_Activity_: Output only the lines of the entries that follow, starting at the one with "margin-left:10px;" and running down to the one with "box-shadow:0 1px 1px", both included and unchanged.
-- Listed records follows --
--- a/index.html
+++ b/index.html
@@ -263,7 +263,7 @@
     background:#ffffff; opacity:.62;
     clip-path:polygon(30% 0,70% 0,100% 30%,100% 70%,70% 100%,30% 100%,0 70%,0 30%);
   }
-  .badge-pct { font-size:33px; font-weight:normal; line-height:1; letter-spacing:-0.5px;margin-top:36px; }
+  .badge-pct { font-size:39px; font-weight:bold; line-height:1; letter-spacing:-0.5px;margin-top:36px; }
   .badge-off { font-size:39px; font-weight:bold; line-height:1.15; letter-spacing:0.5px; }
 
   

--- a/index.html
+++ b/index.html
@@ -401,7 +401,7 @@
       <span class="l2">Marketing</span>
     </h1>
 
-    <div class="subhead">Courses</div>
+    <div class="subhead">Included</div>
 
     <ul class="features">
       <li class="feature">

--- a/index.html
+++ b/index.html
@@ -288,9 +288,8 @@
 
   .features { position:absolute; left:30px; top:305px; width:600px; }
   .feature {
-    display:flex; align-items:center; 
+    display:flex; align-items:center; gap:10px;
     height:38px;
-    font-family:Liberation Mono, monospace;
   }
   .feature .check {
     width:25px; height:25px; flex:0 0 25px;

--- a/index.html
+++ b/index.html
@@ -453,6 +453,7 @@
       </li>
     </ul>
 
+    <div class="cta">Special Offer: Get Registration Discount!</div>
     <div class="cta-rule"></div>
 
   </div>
-- Listed records concluded --
-- Listed records follows --
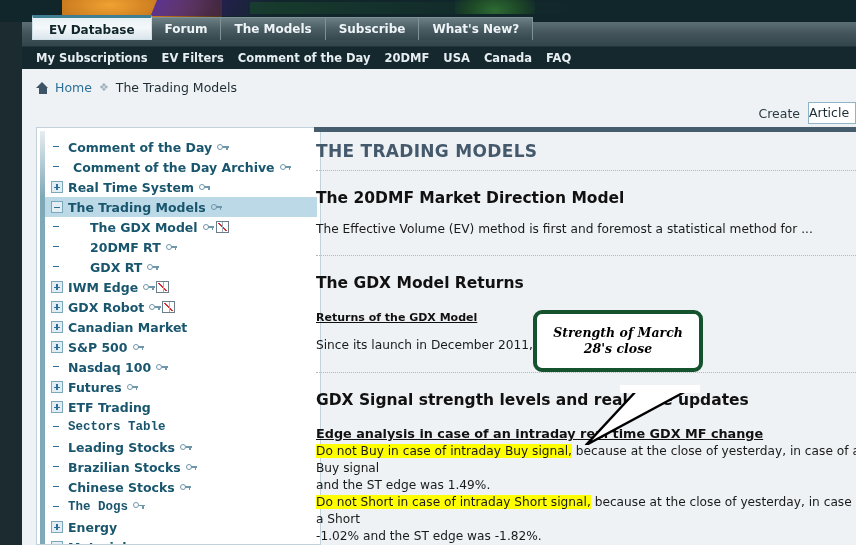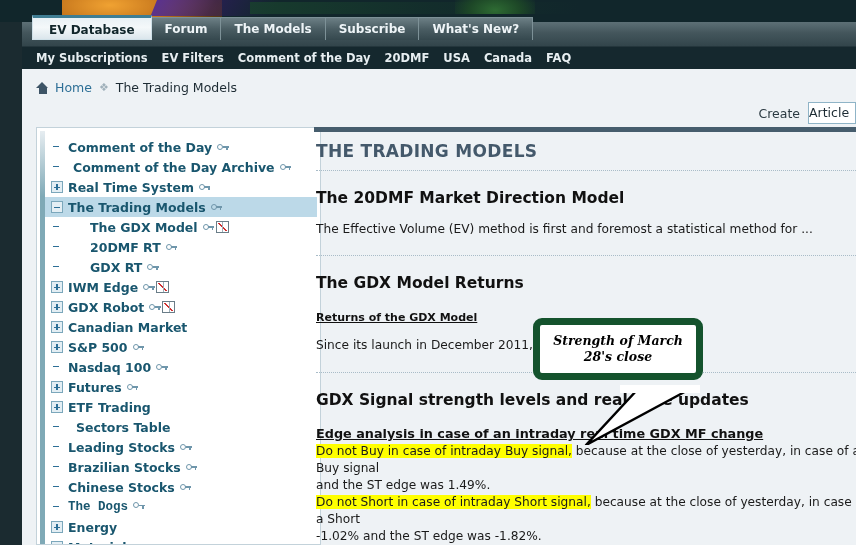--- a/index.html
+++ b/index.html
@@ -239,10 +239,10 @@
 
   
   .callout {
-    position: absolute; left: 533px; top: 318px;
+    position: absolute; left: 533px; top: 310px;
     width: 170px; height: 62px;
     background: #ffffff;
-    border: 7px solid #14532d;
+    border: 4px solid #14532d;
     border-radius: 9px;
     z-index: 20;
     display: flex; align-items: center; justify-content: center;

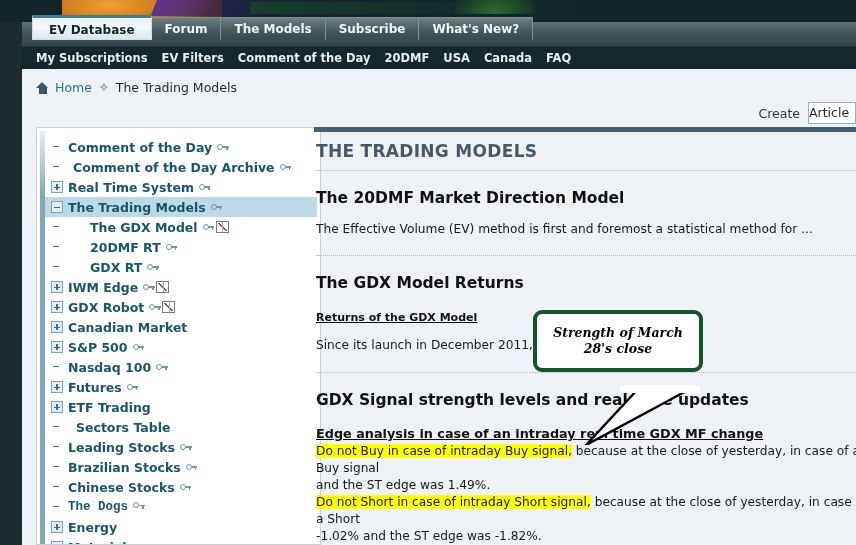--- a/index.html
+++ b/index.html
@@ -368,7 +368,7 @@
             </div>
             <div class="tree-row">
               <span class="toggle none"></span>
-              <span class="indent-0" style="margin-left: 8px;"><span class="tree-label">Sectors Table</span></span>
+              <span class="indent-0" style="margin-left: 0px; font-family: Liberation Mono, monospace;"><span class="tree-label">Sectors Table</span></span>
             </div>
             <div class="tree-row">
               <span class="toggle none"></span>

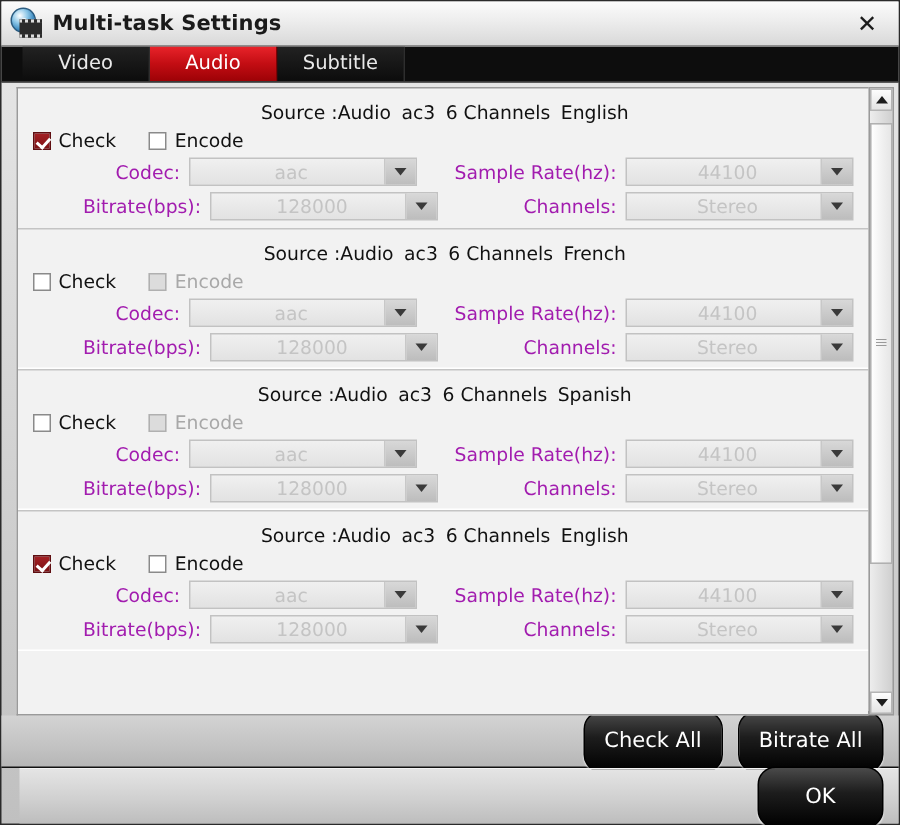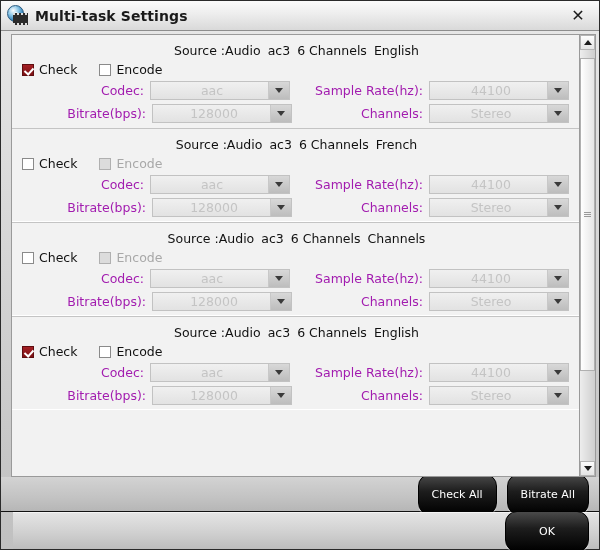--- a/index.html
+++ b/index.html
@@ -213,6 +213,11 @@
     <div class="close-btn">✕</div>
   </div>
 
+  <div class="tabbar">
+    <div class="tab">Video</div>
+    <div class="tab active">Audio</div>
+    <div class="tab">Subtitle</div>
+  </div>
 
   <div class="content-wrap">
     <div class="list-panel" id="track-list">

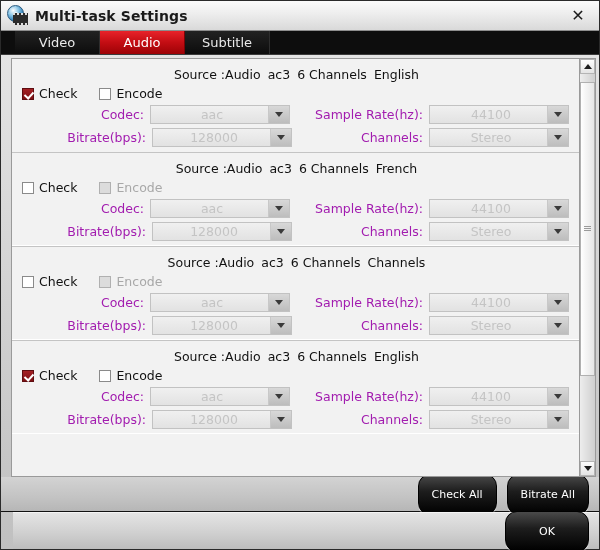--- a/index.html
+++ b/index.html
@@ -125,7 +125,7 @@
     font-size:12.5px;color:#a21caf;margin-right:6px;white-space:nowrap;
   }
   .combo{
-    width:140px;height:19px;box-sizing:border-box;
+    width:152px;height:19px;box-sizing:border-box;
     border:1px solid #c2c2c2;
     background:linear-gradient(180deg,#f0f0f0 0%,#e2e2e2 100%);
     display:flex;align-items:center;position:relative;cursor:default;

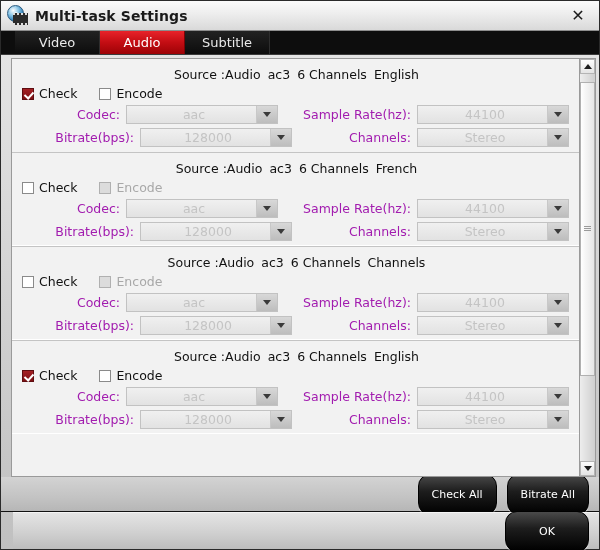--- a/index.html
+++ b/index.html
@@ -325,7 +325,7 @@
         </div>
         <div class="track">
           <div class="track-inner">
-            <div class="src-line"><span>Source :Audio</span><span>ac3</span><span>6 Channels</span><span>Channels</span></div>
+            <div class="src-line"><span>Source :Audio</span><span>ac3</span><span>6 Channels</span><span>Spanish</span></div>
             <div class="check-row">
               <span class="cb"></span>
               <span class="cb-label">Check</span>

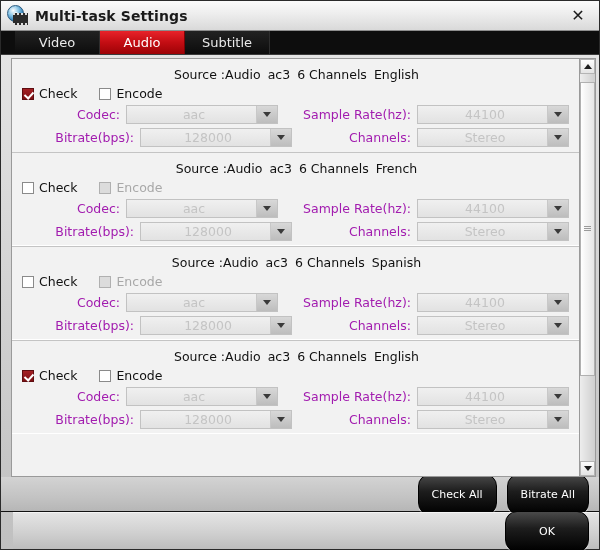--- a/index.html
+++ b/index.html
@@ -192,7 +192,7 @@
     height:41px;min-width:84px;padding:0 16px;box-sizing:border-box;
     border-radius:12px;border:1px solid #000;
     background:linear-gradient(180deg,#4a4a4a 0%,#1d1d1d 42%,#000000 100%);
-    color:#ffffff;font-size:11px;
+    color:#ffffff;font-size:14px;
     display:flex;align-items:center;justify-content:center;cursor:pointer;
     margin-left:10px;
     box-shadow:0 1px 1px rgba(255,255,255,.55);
-- Listed records concluded --
-- Listed records follows --
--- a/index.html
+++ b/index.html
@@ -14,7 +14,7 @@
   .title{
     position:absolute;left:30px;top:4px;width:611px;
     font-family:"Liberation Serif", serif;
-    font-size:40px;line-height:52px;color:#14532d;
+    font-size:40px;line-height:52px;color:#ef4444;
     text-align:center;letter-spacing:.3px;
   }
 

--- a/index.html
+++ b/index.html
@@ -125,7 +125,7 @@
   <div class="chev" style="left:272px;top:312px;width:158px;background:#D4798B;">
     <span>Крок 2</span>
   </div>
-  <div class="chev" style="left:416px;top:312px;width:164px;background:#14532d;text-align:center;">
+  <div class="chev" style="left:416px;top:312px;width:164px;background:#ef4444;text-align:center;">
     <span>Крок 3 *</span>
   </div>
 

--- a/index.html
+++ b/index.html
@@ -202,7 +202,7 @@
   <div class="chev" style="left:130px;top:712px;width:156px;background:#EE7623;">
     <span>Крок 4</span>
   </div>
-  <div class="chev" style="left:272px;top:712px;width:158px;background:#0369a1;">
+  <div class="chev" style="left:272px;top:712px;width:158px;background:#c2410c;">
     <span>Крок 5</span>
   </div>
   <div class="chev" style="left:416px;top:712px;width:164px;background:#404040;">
-- Listed records concluded --
_Task solution_:
     margin-left:10px;
     box-shadow:0 1px 1px rgba(255,255,255,.55);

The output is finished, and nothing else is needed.